Per the Post, the House committee—which wrapped its inquiry last month, before Republicans assumed their narrow majority in the lower chamber—gathered material detailing how tech companies allowed extremism and conspiracy theories to spread on their platforms ahead of the January 6 attack, and ignored warnings from their own employees about the uptick in violent rhetoric during the lead-up to January 6. Platforms were “exploited in tandem by right-wing activists to bring American democracy to the brink of ruin,” a 122-page committee memo warned.
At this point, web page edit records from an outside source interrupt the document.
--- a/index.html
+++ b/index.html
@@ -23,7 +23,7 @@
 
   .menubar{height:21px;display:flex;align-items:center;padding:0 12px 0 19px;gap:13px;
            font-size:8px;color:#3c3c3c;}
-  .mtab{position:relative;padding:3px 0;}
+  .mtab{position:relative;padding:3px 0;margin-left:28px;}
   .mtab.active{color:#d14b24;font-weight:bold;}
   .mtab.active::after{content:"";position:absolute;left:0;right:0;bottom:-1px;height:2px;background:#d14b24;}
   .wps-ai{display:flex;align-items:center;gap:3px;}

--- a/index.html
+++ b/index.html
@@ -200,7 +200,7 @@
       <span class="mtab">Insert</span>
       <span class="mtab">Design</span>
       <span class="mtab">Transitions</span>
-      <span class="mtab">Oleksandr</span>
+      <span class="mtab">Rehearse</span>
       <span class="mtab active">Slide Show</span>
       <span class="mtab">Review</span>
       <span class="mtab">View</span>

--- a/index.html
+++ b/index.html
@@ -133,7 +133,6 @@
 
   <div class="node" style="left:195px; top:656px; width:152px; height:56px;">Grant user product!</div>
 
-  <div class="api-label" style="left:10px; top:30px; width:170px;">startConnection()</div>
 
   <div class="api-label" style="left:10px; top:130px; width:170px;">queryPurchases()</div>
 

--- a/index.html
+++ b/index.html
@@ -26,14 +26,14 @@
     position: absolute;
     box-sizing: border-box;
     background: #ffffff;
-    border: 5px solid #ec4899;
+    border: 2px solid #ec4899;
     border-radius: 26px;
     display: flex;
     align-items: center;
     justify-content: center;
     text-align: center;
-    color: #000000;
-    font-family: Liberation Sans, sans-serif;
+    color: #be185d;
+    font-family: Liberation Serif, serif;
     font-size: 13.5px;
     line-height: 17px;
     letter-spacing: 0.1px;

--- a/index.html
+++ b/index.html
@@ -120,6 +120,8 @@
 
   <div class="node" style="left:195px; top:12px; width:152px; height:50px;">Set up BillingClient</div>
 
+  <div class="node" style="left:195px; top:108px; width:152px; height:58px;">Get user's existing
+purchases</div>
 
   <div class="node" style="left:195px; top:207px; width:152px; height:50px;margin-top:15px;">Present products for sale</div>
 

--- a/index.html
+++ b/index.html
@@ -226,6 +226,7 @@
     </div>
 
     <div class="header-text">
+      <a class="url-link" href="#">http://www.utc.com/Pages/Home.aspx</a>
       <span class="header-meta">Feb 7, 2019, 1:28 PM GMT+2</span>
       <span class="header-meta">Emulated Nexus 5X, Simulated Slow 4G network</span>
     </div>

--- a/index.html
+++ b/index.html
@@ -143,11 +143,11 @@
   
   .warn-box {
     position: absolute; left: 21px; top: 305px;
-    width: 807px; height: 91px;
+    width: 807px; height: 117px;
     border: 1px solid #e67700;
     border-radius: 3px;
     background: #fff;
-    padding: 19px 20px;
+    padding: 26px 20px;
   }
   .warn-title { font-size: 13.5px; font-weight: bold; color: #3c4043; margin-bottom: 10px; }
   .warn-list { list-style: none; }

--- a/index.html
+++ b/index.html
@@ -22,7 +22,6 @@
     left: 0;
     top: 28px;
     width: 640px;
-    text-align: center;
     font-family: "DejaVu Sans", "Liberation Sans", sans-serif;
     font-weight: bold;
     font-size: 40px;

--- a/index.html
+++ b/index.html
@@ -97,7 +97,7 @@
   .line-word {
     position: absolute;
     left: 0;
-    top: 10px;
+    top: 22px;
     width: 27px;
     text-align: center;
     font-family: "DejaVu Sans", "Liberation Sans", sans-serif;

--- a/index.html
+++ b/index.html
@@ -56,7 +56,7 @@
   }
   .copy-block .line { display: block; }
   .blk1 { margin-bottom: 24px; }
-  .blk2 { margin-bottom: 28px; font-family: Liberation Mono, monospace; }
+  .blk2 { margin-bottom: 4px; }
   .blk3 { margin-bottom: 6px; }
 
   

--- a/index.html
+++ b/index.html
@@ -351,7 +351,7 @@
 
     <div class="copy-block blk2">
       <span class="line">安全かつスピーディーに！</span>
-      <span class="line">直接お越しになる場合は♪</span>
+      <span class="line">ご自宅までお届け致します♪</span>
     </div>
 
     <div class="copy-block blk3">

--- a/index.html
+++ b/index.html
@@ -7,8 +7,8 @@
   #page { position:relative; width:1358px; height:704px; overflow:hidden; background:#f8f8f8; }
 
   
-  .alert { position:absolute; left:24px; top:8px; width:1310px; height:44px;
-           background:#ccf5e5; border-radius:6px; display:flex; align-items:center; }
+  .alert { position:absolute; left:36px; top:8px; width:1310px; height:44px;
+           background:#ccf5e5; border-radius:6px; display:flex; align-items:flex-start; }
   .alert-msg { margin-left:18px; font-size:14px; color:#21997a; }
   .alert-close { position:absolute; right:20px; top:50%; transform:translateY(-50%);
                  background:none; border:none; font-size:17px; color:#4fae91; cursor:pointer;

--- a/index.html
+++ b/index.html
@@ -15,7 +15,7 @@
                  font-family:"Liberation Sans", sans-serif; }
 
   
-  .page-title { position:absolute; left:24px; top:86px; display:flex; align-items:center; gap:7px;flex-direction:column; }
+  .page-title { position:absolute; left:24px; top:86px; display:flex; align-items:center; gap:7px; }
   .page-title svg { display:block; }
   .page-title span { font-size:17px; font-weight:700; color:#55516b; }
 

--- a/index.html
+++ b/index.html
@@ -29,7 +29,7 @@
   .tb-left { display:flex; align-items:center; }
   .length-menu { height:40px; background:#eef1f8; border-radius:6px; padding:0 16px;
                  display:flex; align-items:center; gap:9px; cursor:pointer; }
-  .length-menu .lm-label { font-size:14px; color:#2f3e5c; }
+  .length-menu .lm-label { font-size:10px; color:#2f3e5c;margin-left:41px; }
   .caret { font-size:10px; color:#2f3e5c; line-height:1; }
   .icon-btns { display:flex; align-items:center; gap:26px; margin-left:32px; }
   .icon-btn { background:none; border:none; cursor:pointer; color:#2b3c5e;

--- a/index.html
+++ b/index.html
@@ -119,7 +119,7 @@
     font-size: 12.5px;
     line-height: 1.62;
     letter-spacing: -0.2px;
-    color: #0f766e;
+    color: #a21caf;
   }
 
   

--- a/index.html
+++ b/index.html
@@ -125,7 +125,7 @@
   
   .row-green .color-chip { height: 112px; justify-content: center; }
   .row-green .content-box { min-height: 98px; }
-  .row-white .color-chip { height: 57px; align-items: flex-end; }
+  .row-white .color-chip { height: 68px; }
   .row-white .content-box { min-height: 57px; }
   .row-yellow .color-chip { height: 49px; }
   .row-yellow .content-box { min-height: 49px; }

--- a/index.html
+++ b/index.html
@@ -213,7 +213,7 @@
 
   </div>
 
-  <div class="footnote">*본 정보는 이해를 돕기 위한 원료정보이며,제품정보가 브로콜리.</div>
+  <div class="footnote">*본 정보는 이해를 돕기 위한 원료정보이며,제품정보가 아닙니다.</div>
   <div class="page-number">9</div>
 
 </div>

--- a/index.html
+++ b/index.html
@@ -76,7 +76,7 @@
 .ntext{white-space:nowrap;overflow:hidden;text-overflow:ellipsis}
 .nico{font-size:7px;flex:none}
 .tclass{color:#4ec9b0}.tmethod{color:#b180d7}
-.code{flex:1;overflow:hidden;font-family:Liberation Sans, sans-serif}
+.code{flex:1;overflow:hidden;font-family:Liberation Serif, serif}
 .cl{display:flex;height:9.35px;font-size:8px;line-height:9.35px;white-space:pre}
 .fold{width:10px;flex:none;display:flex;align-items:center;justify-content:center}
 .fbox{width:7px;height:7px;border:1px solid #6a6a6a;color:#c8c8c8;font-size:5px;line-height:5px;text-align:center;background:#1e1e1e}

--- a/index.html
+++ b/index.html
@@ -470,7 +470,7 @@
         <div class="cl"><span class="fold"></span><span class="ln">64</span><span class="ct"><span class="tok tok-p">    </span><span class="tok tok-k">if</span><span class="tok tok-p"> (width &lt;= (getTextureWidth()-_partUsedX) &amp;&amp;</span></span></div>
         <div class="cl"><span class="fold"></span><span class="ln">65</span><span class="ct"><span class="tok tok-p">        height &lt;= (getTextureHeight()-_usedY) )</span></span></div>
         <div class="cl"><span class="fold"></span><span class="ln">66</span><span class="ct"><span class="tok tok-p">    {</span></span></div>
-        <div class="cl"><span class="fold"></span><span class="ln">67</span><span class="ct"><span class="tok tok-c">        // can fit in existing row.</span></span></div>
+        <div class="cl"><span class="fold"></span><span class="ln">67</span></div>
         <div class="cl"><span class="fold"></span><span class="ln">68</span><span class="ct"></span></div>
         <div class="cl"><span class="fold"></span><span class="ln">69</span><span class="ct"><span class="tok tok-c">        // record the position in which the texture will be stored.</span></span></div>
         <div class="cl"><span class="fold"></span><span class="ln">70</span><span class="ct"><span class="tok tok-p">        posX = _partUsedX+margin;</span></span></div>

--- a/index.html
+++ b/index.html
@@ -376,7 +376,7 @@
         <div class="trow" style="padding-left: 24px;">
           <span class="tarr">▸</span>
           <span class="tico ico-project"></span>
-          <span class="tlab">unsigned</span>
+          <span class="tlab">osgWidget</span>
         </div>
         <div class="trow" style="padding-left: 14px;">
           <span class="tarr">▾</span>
Included among the investigators’ findings was evidence that Twitter may have given Trump preferential treatment, undercutting claims Elon Musk has amplified in Matt Taibbi’s so-called “Twitter files” series about alleged anti-conservative bias behind-the-scenes of the platform: “Twitter was terrified of the backlash they would get if they followed their own rules and applied them to Donald Trump,” a former staffer testified. 

But the committee left much of the findings from the memo out of their final report. It’s not clear why the panel ultimately elected not to delve deeper into social media failures, but sources familiar with the matter suggested members were concerned that making social media greater focus of the report risked engaging the powerful companies in a protracted public fight. It was reported in November that former ranking member Liz Cheney, who was one of two Republicans on the committee, had been a driving force behind the committee’s narrower focus on Trump. But the Post reported on Tuesday that Democrat Zoe Lofgren, whose California district includes Silicon Valley, had also been reticent to make tech companies a bigger focus—a claim the representative denied to to the Post. “I spent substantial time editing the proposed report so it was directly cited to our evidence, instead of news articles and opinion pieces,” Lofgren told the Post. “In the end, the social media findings were included into other parts of the report and appendixes, a decision made by [Chairman Bennie Thompson] in consultation with the Committee.” 

The January 6 committee still did a remarkable job of examining Trump’s unprecedented attack on democracy through its investigation, public hearings, and final report, making a case both to the American public and to the Justice Department that the former president must be held accountable. The panel’s legacy should be that it “told the truth at a time when truth was on the line,” as retired Congressman Adam Kinzinger, the committee’s other Republican member, told me last week. But its limited exploration of social media failures could be a missed opportunity to similarly urge accountability for these powerful platforms, which remain just as—or perhaps even more—primed for exploitation by extremists as they were before. “Nothing about about America’s stormy political climate or the role of social media within it,” as investigators cautioned in their memo, “has fundamentally changed since January 6th.”